> **Change detection data**:

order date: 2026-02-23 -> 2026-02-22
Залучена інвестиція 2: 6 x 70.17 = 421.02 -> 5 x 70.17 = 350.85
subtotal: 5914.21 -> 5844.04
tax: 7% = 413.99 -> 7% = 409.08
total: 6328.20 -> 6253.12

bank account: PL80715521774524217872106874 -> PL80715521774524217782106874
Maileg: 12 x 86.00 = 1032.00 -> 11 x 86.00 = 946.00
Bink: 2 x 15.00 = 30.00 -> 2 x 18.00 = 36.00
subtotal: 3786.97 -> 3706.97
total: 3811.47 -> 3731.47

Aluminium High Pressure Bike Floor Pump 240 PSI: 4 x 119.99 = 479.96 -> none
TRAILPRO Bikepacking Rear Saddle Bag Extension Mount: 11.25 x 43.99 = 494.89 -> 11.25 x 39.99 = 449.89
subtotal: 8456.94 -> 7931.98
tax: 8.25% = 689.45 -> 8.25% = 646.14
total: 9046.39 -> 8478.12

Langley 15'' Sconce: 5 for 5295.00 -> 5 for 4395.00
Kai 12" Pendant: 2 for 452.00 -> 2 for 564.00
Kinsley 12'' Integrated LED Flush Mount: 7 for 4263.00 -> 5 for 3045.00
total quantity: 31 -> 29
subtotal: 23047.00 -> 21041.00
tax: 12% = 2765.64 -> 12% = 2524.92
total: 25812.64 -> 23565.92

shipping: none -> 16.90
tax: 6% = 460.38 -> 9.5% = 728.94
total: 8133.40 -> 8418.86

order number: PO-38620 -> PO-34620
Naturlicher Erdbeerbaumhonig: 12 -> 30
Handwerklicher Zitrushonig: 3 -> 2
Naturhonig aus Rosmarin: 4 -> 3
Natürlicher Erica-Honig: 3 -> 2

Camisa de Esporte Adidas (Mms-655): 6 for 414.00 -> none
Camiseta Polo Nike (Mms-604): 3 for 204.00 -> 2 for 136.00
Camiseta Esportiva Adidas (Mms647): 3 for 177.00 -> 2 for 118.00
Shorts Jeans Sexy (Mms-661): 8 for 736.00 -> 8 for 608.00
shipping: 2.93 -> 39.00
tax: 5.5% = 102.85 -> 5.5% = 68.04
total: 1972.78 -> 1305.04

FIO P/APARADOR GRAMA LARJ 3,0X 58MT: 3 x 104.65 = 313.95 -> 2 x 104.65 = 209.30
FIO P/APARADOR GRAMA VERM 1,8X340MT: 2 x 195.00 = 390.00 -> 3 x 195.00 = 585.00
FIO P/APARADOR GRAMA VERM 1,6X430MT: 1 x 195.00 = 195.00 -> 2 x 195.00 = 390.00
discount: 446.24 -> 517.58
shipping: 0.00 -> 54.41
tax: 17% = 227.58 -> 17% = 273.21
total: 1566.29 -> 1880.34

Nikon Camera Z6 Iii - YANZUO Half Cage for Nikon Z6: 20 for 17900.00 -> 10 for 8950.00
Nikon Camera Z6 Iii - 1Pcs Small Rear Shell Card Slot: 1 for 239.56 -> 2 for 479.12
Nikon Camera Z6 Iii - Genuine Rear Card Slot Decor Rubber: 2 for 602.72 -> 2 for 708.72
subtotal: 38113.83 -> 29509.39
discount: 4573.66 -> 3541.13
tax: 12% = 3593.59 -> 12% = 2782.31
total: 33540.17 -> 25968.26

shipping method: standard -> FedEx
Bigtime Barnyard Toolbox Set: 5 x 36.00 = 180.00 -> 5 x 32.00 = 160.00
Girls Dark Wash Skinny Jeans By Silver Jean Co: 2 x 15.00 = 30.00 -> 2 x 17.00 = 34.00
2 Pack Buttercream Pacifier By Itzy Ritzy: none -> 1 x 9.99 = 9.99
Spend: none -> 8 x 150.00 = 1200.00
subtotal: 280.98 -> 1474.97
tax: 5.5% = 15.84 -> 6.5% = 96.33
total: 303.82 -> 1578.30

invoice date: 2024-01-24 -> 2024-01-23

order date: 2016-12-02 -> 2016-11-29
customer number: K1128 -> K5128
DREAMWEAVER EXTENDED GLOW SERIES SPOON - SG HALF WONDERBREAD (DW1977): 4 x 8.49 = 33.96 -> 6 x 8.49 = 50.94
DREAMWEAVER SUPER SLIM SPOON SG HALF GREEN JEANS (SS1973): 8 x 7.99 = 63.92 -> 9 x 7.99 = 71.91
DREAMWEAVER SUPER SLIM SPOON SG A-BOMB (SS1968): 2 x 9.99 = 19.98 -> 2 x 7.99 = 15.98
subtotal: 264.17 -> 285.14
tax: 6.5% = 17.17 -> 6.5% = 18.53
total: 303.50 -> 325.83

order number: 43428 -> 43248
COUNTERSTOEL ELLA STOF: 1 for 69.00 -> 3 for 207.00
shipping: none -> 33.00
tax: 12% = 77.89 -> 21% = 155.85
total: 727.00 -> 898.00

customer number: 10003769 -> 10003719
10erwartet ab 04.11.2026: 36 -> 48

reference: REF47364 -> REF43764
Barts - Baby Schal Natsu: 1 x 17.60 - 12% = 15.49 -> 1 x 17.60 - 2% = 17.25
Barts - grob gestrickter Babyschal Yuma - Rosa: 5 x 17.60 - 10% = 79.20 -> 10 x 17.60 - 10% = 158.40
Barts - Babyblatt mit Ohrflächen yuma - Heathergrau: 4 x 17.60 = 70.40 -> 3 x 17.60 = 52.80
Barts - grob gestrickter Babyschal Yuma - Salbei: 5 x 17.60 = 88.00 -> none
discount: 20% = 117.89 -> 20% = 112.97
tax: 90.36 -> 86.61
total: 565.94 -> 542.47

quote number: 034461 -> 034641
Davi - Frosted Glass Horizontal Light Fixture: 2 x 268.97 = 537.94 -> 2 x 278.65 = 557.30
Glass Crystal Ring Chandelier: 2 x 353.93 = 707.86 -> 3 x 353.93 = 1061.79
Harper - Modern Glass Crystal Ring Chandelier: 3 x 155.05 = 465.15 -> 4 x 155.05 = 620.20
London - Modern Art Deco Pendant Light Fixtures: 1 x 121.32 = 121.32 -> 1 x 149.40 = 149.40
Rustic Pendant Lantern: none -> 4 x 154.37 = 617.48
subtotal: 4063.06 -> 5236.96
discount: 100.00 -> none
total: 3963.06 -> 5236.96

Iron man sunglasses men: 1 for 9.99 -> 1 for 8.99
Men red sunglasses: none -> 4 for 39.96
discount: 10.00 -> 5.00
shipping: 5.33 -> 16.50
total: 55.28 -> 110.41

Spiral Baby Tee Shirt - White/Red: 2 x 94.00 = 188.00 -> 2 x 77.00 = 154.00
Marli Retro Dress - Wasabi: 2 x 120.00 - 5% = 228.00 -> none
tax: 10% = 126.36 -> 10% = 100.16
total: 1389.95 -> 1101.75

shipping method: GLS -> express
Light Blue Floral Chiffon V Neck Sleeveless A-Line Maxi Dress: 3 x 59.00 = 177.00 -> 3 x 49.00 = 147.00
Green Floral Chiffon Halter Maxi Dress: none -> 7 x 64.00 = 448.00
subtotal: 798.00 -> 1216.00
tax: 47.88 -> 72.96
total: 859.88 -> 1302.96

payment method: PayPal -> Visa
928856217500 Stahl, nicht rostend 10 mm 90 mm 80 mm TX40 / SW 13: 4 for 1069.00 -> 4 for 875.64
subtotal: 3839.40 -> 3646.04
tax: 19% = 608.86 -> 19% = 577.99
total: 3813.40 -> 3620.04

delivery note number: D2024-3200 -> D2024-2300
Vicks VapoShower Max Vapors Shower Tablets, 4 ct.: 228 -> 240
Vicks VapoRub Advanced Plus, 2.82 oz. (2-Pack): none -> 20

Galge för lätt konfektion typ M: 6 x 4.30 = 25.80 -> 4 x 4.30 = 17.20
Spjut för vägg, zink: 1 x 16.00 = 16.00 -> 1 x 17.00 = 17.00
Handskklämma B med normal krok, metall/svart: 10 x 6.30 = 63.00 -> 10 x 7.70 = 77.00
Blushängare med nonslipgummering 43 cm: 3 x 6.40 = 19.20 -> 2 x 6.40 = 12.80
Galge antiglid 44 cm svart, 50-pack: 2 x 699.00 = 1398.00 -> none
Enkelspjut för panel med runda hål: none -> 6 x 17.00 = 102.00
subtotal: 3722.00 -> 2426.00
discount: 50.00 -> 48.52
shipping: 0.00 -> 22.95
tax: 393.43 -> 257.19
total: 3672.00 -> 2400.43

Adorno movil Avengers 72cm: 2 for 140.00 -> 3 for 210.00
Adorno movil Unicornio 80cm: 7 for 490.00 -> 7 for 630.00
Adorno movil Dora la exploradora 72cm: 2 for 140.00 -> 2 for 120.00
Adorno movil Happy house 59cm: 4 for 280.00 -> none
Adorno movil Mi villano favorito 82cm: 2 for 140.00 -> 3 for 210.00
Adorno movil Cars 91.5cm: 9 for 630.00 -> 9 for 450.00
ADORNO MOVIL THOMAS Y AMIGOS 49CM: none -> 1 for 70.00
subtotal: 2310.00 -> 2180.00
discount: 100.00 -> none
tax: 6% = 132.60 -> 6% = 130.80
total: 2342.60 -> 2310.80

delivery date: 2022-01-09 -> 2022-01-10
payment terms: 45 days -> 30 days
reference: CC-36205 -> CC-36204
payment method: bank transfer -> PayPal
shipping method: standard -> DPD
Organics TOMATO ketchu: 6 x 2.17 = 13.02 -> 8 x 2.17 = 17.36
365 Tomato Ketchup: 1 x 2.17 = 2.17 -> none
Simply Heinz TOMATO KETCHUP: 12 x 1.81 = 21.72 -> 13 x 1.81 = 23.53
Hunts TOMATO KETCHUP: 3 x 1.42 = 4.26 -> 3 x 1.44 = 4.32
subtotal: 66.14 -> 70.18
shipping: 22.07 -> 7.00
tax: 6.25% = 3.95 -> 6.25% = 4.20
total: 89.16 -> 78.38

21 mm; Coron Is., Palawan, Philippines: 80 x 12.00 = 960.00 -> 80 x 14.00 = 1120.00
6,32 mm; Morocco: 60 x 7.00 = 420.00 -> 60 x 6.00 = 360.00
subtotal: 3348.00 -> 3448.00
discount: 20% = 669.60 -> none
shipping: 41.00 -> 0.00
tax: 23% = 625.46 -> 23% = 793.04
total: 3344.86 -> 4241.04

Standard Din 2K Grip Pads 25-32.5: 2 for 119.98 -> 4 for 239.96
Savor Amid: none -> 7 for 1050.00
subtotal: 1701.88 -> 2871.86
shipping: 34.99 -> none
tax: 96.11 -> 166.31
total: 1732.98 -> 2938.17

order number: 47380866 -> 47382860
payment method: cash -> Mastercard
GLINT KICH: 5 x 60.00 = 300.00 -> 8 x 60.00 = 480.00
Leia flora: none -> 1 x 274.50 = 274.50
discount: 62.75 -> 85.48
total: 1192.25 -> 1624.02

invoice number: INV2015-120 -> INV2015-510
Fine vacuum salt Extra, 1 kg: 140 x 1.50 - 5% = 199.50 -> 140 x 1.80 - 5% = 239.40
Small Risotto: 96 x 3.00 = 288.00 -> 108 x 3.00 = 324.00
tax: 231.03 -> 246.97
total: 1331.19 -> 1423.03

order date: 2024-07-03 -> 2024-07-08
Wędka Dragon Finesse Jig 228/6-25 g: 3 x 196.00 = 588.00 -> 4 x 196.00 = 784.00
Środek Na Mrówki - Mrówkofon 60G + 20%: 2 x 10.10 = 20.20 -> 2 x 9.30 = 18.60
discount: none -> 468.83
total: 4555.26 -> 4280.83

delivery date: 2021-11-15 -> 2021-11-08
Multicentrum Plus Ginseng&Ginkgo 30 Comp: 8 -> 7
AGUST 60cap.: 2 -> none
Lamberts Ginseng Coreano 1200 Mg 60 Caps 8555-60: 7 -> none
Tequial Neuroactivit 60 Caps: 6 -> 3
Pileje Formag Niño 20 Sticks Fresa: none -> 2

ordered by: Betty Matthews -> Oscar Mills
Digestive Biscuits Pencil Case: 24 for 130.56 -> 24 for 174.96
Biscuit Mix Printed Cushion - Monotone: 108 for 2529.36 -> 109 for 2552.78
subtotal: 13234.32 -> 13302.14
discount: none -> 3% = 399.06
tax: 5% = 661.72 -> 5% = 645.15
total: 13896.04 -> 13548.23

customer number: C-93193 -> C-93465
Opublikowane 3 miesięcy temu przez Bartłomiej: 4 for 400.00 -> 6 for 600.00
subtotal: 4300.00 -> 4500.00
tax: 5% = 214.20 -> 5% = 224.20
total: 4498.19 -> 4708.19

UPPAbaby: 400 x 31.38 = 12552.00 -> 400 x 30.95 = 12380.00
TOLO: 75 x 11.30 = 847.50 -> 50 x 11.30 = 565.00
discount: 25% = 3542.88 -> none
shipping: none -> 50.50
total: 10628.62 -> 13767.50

> **Task details**:
Among the entries above, locate the lines containing "Men red sunglasses: none -> 4 for 39.96" and "delivery date: 2022-01-09 -> 2022-01-10", and transcribe exactly those two lines and all lines between.

> **Answer**:
Men red sunglasses: none -> 4 for 39.96
discount: 10.00 -> 5.00
shipping: 5.33 -> 16.50
total: 55.28 -> 110.41

Spiral Baby Tee Shirt - White/Red: 2 x 94.00 = 188.00 -> 2 x 77.00 = 154.00
Marli Retro Dress - Wasabi: 2 x 120.00 - 5% = 228.00 -> none
tax: 10% = 126.36 -> 10% = 100.16
total: 1389.95 -> 1101.75

shipping method: GLS -> express
Light Blue Floral Chiffon V Neck Sleeveless A-Line Maxi Dress: 3 x 59.00 = 177.00 -> 3 x 49.00 = 147.00
Green Floral Chiffon Halter Maxi Dress: none -> 7 x 64.00 = 448.00
subtotal: 798.00 -> 1216.00
tax: 47.88 -> 72.96
total: 859.88 -> 1302.96

payment method: PayPal -> Visa
928856217500 Stahl, nicht rostend 10 mm 90 mm 80 mm TX40 / SW 13: 4 for 1069.00 -> 4 for 875.64
subtotal: 3839.40 -> 3646.04
tax: 19% = 608.86 -> 19% = 577.99
total: 3813.40 -> 3620.04

delivery note number: D2024-3200 -> D2024-2300
Vicks VapoShower Max Vapors Shower Tablets, 4 ct.: 228 -> 240
Vicks VapoRub Advanced Plus, 2.82 oz. (2-Pack): none -> 20

Galge för lätt konfektion typ M: 6 x 4.30 = 25.80 -> 4 x 4.30 = 17.20
Spjut för vägg, zink: 1 x 16.00 = 16.00 -> 1 x 17.00 = 17.00
Handskklämma B med normal krok, metall/svart: 10 x 6.30 = 63.00 -> 10 x 7.70 = 77.00
Blushängare med nonslipgummering 43 cm: 3 x 6.40 = 19.20 -> 2 x 6.40 = 12.80
Galge antiglid 44 cm svart, 50-pack: 2 x 699.00 = 1398.00 -> none
Enkelspjut för panel med runda hål: none -> 6 x 17.00 = 102.00
subtotal: 3722.00 -> 2426.00
discount: 50.00 -> 48.52
shipping: 0.00 -> 22.95
tax: 393.43 -> 257.19
total: 3672.00 -> 2400.43

Adorno movil Avengers 72cm: 2 for 140.00 -> 3 for 210.00
Adorno movil Unicornio 80cm: 7 for 490.00 -> 7 for 630.00
Adorno movil Dora la exploradora 72cm: 2 for 140.00 -> 2 for 120.00
Adorno movil Happy house 59cm: 4 for 280.00 -> none
Adorno movil Mi villano favorito 82cm: 2 for 140.00 -> 3 for 210.00
Adorno movil Cars 91.5cm: 9 for 630.00 -> 9 for 450.00
ADORNO MOVIL THOMAS Y AMIGOS 49CM: none -> 1 for 70.00
subtotal: 2310.00 -> 2180.00
discount: 100.00 -> none
tax: 6% = 132.60 -> 6% = 130.80
total: 2342.60 -> 2310.80

delivery date: 2022-01-09 -> 2022-01-10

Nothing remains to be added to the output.